Programming Languages

In programming languages, newlines are commonly represented using escape sequences within string literals to insert line feed (LF) or carriage return (CR) characters. For instance, the sequence \n denotes LF in languages such as C, Java, and Python, while \r represents CR, and \r\n can be specified explicitly for the combined sequence used on Windows systems.^[36] Python 3 implements universal newlines, treating \n in file input as a portable representation that automatically handles LF, CR, or CRLF sequences regardless of the platform's native convention, as defined in PEP 278 from 2001.^[37] In contrast, Java provides System.lineSeparator(), a method that returns the platform-specific newline string—such as \n on Unix-like systems or \r\n on Windows—to ensure compatibility with operating system text file conventions in input and output operations.^[38] Modern languages address variability in line endings through flexible APIs; for example, Rust's std::io::BufRead trait, via its lines() method, recognizes both LF and CRLF as line terminators, stripping the delimiter (including the optional CR) without including it in the resulting string, and supports custom line-ending configurations through iterator adaptations.^[39]^[40] Similarly, Go's bufio.[Scanner](/page/Scanner) with the default ScanLines function splits on an optional CR followed by a mandatory LF (matching the regex \r?\n), allowing developers to define custom split functions for other endings.^[41] In JSON strings, the escape sequence \n is interpreted as a literal LF character (Unicode U+000A), preserving the newline in serialized data across language implementations. Newline handling in SQL varies by database system; for instance, PostgreSQL preserves newlines in string literals and text fields when inserted using escape sequences like E'\n', though certain functions such as trim() may collapse leading or trailing whitespace including newlines.^[42] In regular expressions, languages like Perl treat \n as matching only the LF character by default, requiring modifiers such as /s (dotall) to make . match newlines or explicit patterns like \r?\n for broader line-ending support.^[43] A practical example in C++ is the std::getline function from <string>, which reads input until it encounters the platform-default delimiter (typically \n), consumes the delimiter to advance the stream, but excludes it from the output string, helping prevent residual characters in subsequent reads.

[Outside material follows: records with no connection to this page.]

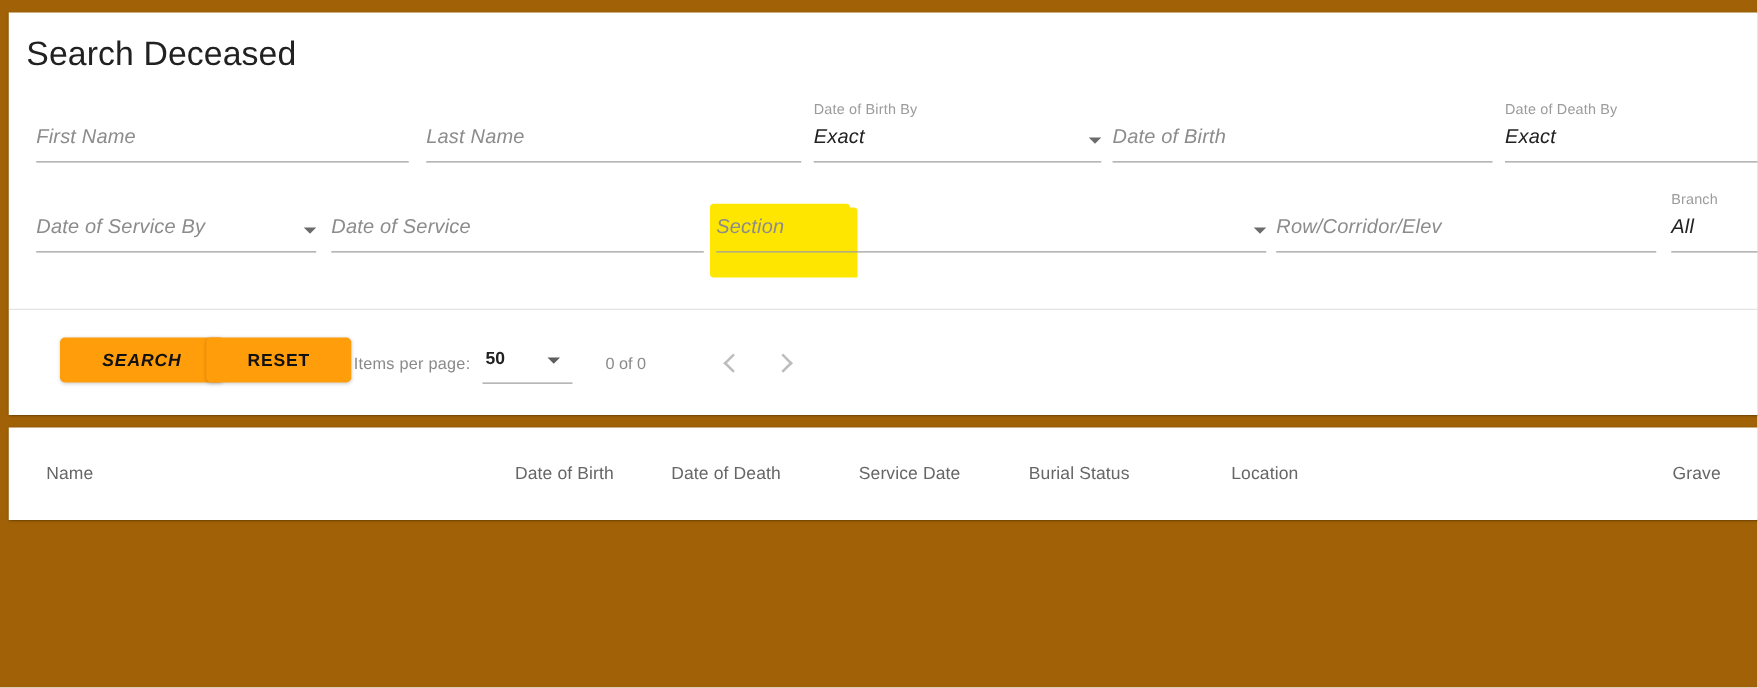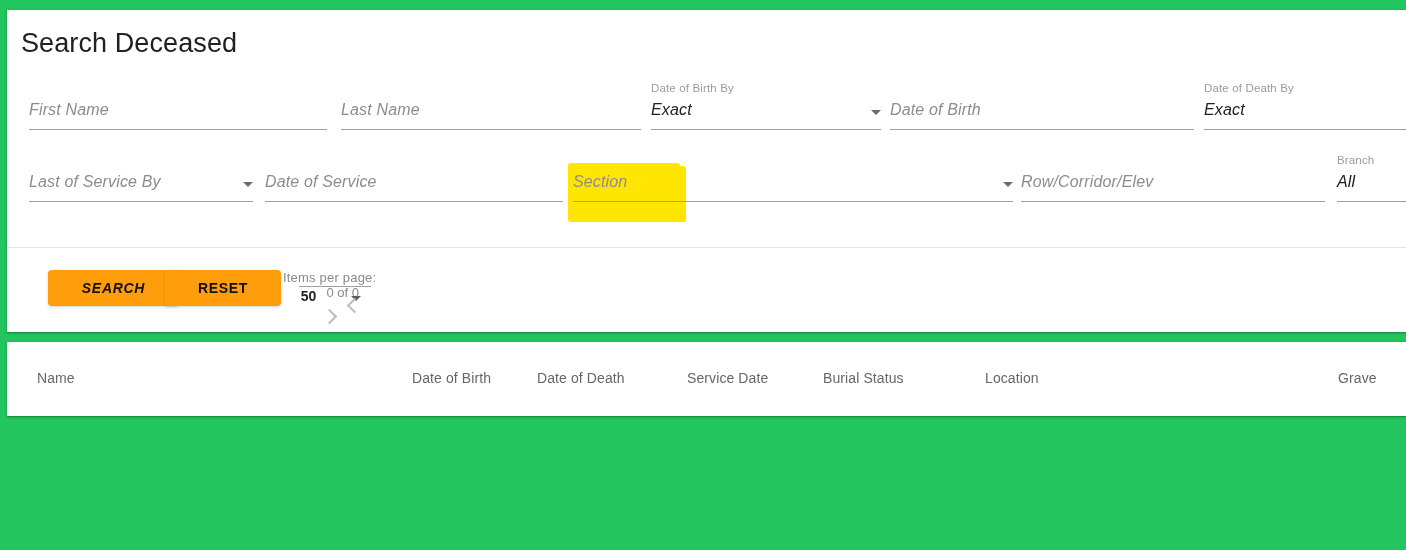--- a/index.html
+++ b/index.html
@@ -17,7 +17,7 @@
     position: relative;
     width: 1406px;
     height: 550px;
-    background: #22c55e;
+    background: #a16207;
   }
 
   

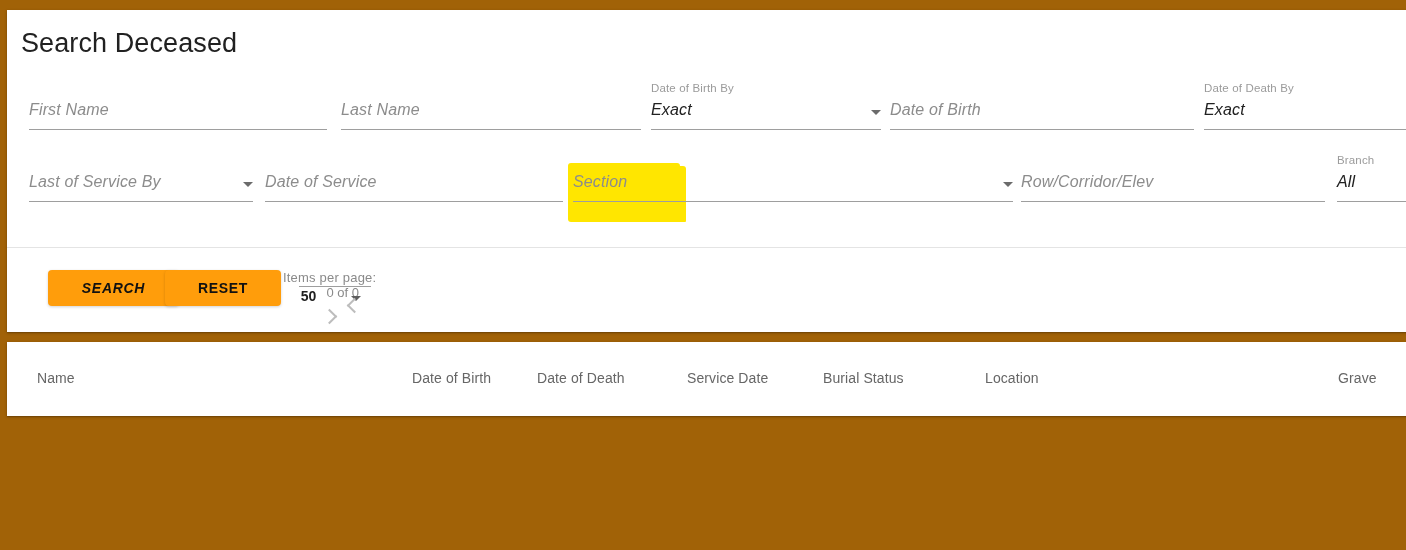--- a/index.html
+++ b/index.html
@@ -311,7 +311,7 @@
 
       <div class="field" style="left:22px; top:72px; width:224px;">
         <div class="field-label"></div>
-        <div class="field-value placeholder">Last of Service By</div>
+        <div class="field-value placeholder">Date of Service By</div>
         <div class="caret"></div>
         <div class="field-underline"></div>
       </div>

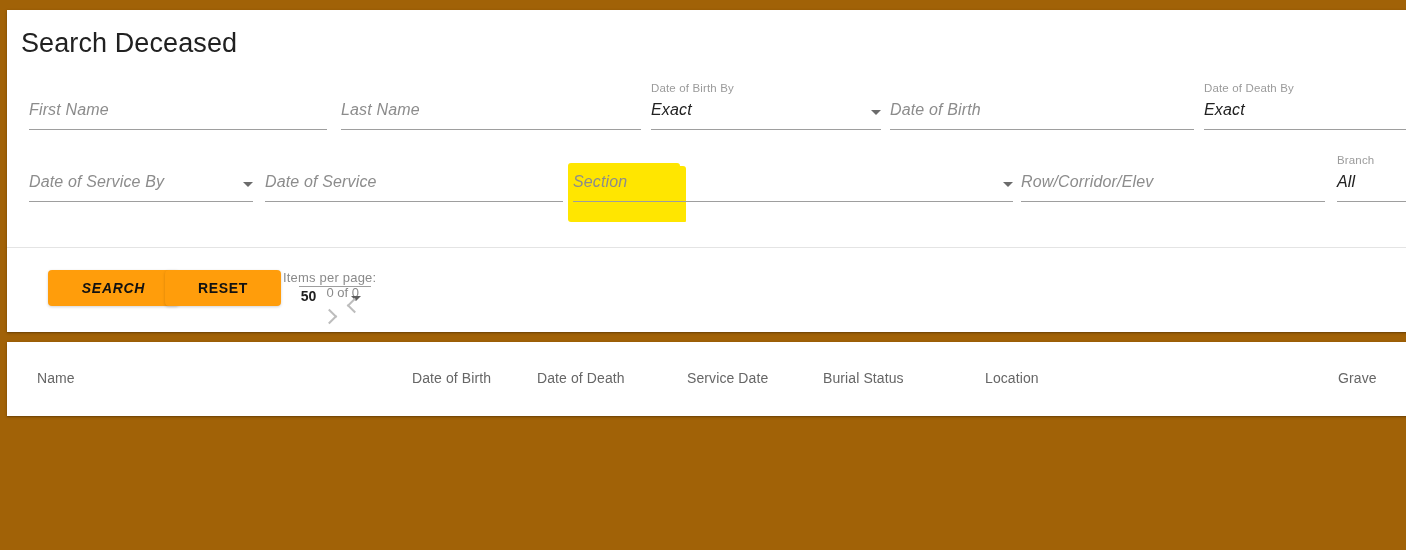--- a/index.html
+++ b/index.html
@@ -180,7 +180,6 @@
     height: 40px;
     display: flex;
     align-items: center;
-    flex-direction: column;
   }
 
   .pg-label {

Web Technologies and Markup

In HTML, whitespace characters, including newlines, are collapsed into a single space during rendering in normal text flow, preventing multiple spaces or line breaks from affecting layout unless explicitly preserved.^[44] The <br> element provides a mechanism for inserting a single line break, equivalent to a newline in visual rendering, and is commonly used to simulate the effect of newlines in non-preformatted content. However, within the <pre> element, all whitespace—including newlines—is preserved exactly as authored, rendering fixed-width text with explicit line breaks.^[45] Numeric character entities such as 
 (representing LF, U+000A) allow authors to embed line feeds directly in markup where needed. CSS extends control over newline handling through the white-space property, where the pre-line value collapses consecutive whitespace sequences but preserves newlines as line breaks, allowing text to wrap while respecting authored line separations.^[46] This behavior applies to standard LF characters, enabling dynamic formatting in web layouts. Gaps exist in handling Unicode-specific separators like U+2028 (line separator, LS) and U+2029 (paragraph separator, PS), which are treated as non-collapsible segment breaks in pre-line mode but may not always render consistently across browsers in internationalized content.^[47] In XML-based formats like SVG, parsers normalize all line endings—whether CR, LF, or CR+LF—to a single LF (U+000A) before processing, ensuring consistent internal representation regardless of the source file's platform.^[29] Similarly, JSON used in web APIs escapes newlines within strings as \n (denoting LF), adhering to the format's strict syntax for control characters to maintain parsability across systems.^[48] HTTP protocol specifications mandate CR+LF (CRLF) as the line terminator for header fields, separating name-value pairs in requests and responses.^[49] Markdown, as defined in the CommonMark specification (version 0.31.2, released January 2024), treats single newlines in paragraphs as soft breaks that are ignored for rendering, requiring either two trailing spaces followed by a newline or a blank line to produce a hard line break or paragraph separation.^[50] In code blocks, however, raw newlines are preserved literally as LF, maintaining the original formatting for embedded code snippets.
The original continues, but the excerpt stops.